* DIRECTIONS FOR THIS TASK
Leaving out the images, transcribe every record below exactly.

* INPUT DATA

######

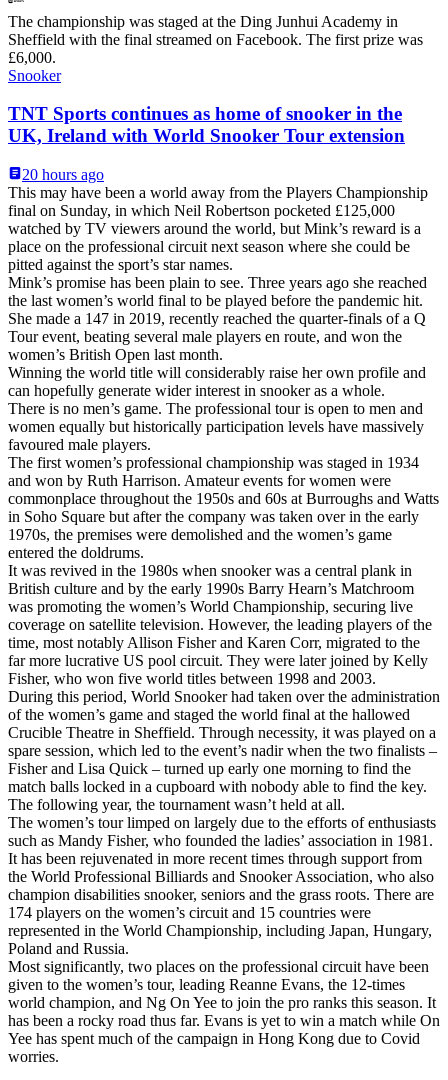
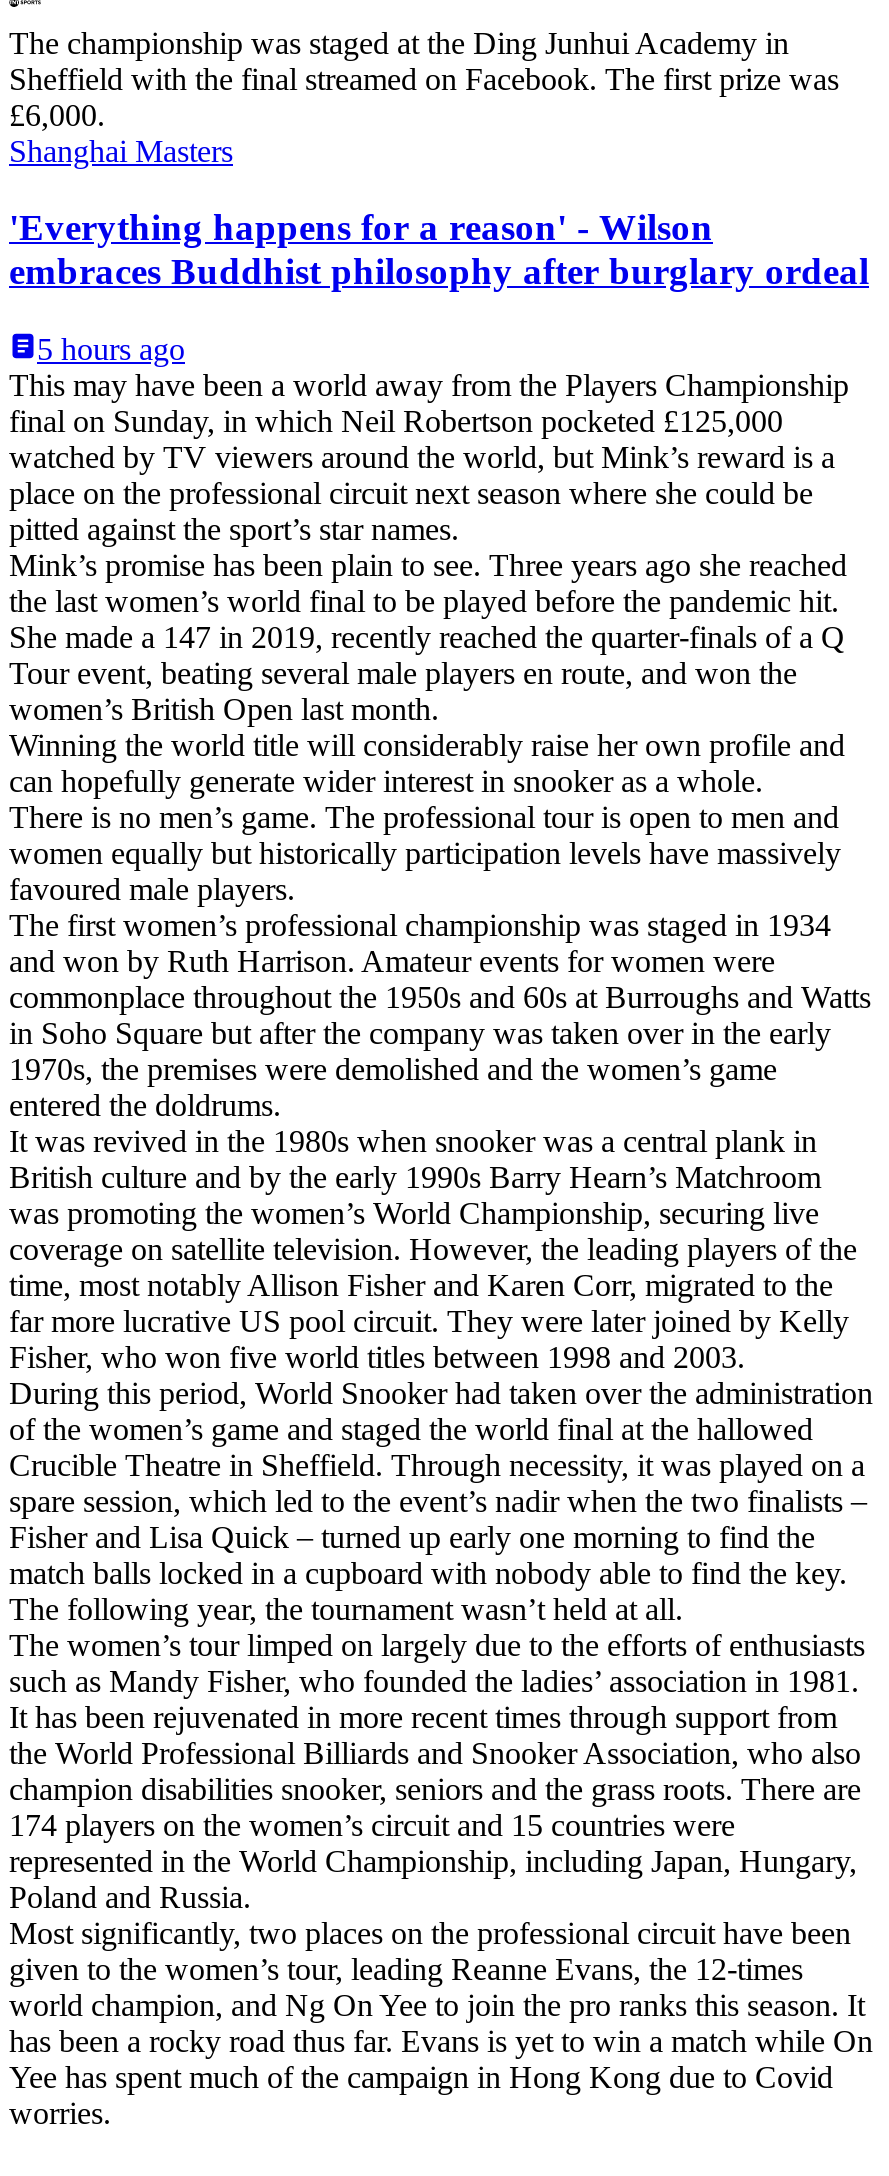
- Snooker
+ Shanghai Masters

- TNT Sports continues as home of snooker in the
- UK, Ireland with World Snooker Tour extension
+ 'Everything happens for a reason' - Wilson
+ embraces Buddhist philosophy after burglary ordeal

- 20 hours ago
+ 5 hours ago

######

* ANSWER FOR THIS EXERCISE
- Snooker
+ Shanghai Masters

- TNT Sports continues as home of snooker in the
- UK, Ireland with World Snooker Tour extension
+ 'Everything happens for a reason' - Wilson
+ embraces Buddhist philosophy after burglary ordeal

- 20 hours ago
+ 5 hours ago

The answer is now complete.